The researcher, being attuned to the ongoing interaction, is in a tricky position when the above episode unfolds. During data collection it can sometimes be impossible to make quick decisions about recording: I did not realize at the time that a distress display was about to happen. It was only afterwards, during data analysis, that I was able to unpack the unfolding events. Reviewing this data, perhaps a first pertinent ethical question would be whether or not I should have filmed this segment at all. The increasing mutual tension between Sam and his teacher clearly cumulated to the distress display. However, given that the camera can occasion doing-being-observed and that the Autistic individual is sensitive to the participation frameworks at play, the presence of a camera during this sequence could have been involved in the unfolding circumstances. In this sequence, Sam in Line 54 flings his body towards the camera before dropping onto the floor, suggesting that there is a possibility Sam was orienting to the camera. In the moment of data collection though, I was not able to predict this outcome of the interaction.

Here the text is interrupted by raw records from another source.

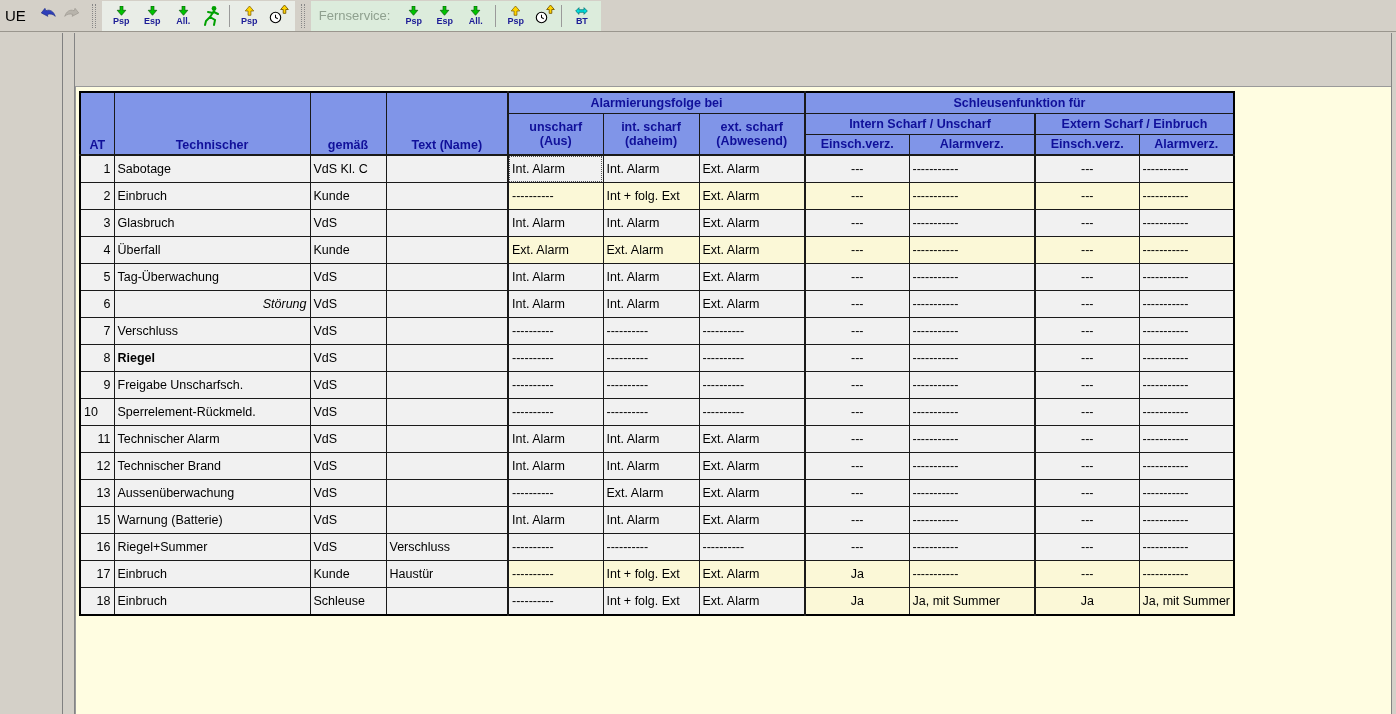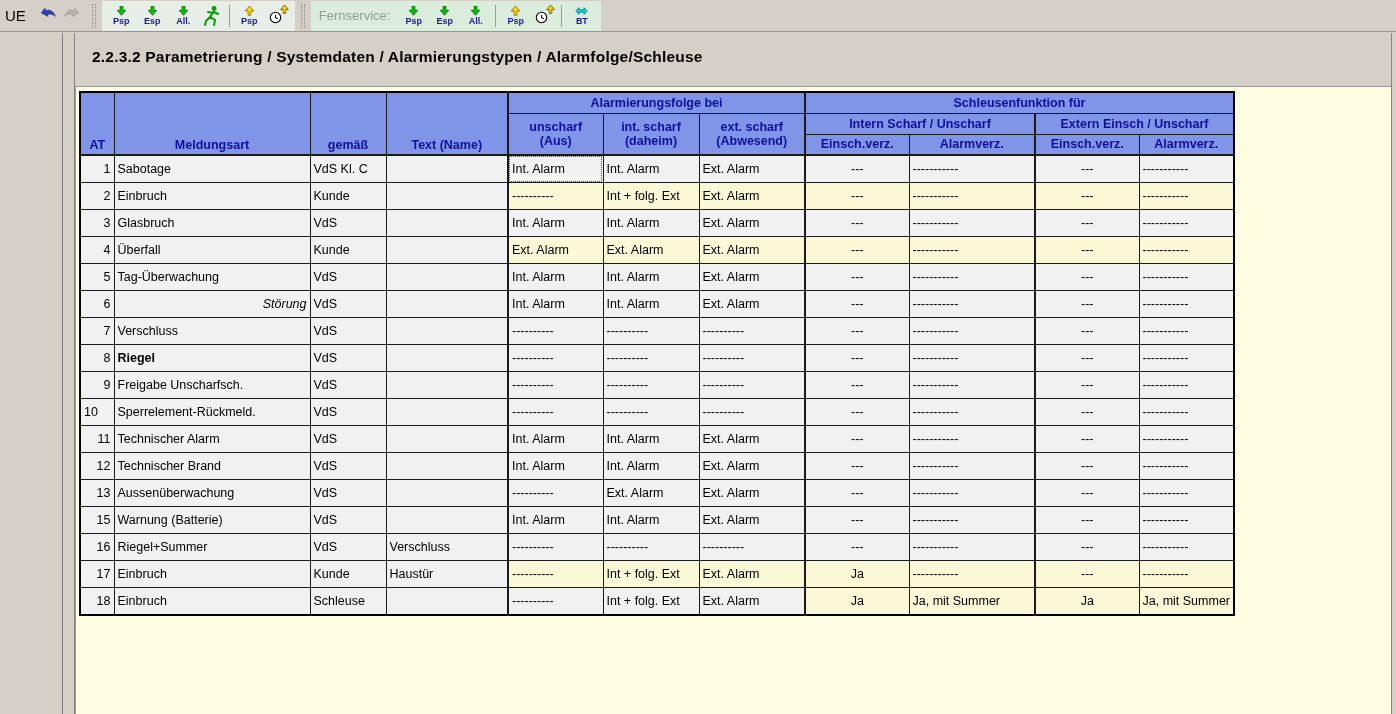--- a/index.html
+++ b/index.html
@@ -186,60 +186,59 @@
         </svg>
         <span class="lab">BT</span>
       </div>
     </div>
   </div>
 
 
   <div id="splitter"></div>
 
   <div id="main">
-    <div id="pagetitle">2.2.3.2  Parametrierung / Systemdaten / Alarmierungstypen / Alarmfolge/Schleuse</div>
     <div id="tablepanel">
       <table id="param">
         <colgroup>
             <col style="width: 34px;">
             <col style="width: 196px;">
             <col style="width: 76px;">
             <col style="width: 122px;">
             <col style="width: 95px;">
             <col style="width: 96px;">
             <col style="width: 106px;">
             <col style="width: 104px;">
             <col style="width: 126px;">
             <col style="width: 104px;">
             <col style="width: 90px;">
           </colgroup>
         <thead>
           <tr class="h1">
             <th rowspan="3" class="botlbl">AT</th>
-            <th rowspan="3" class="botlbl">Meldungsart</th>
+            <th rowspan="3" class="botlbl">Technischer</th>
             <th rowspan="3" class="botlbl">gemäß</th>
             <th rowspan="3" class="botlbl">Text (Name)</th>
             <th colspan="3" class="bl2">Alarmierungsfolge bei</th>
             <th colspan="4" class="bl2">Schleusenfunktion für</th>
           </tr>
           <tr class="h2">
             <th rowspan="2" class="bl2">
               <span class="l">unscharf</span>
                 <span class="l">(Aus)</span>
             </th>
             <th rowspan="2">
               <span class="l">int. scharf</span>
                 <span class="l">(daheim)</span>
             </th>
             <th rowspan="2">
               <span class="l">ext. scharf</span>
                 <span class="l">(Abwesend)</span>
             </th>
             <th colspan="2" class="bl2">Intern Scharf / Unscharf</th>
-            <th colspan="2" class="bl2">Extern Einsch / Unscharf</th>
+            <th colspan="2" class="bl2">Extern Scharf / Einbruch</th>
           </tr>
           <tr class="h3">
             <th class="bl2">Einsch.verz.</th>
             <th>Alarmverz.</th>
             <th class="bl2">Einsch.verz.</th>
             <th>Alarmverz.</th>
           </tr>
         </thead>
         <tbody>
             <tr>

Conversely, documentation of these difficult moments is valuable in revealing 1) how Autistic emotionality is embedded within social interactional contexts, and 2) how the otherwise tacit codes held by the participants play out in everyday circumstances. For example, Sam’s outburst could at first glance be categorized as a ‘meltdown’: an intense emotional response to overwhelming circumstances, characterized by a complete loss of control (Lipsky, 2011). Sam’s possible awareness of and orientation to the camera during his distress display suggests that he may have had more control over his behavior than what is otherwise suggested by a meltdown.

Through the above analysis, it is clear that Sam and his teacher are in misalignment in terms of their agendas. The teacher’s priority lies in teaching Sam not to take others’ possessions and to return items to their rightful owners. Sam’s priority, on the other hand, lies in holding onto the hat, and he continues to struggle against complying with his teacher’s agenda. The extract reveals the ways in which certain Autistic behaviors are responded to. The teacher meets Sam’s mounting resistance with repeated verbal instruction and various forms of control touch. In addition, her insistence that Sam return others’ belongings reveals how teachers may hold normative moral codes, such as returning others’ properties, even if prioritizing such codes may lead to distress. It is unclear whose moral codes the teacher is acting upon: Is the hat-returning her own personal prerogative, the Autism institution’s rules, or perhaps even influenced by the larger medical model of Autism that presents larger institutional forces beyond this specific institution? Any of these factors, or a combination of factors, could have played a role in the teacher’s insistence. This data extract is but a starting point toward unpacking the multilayered socio-cultural and socio-political influences underlying practices that govern Autistic behavior.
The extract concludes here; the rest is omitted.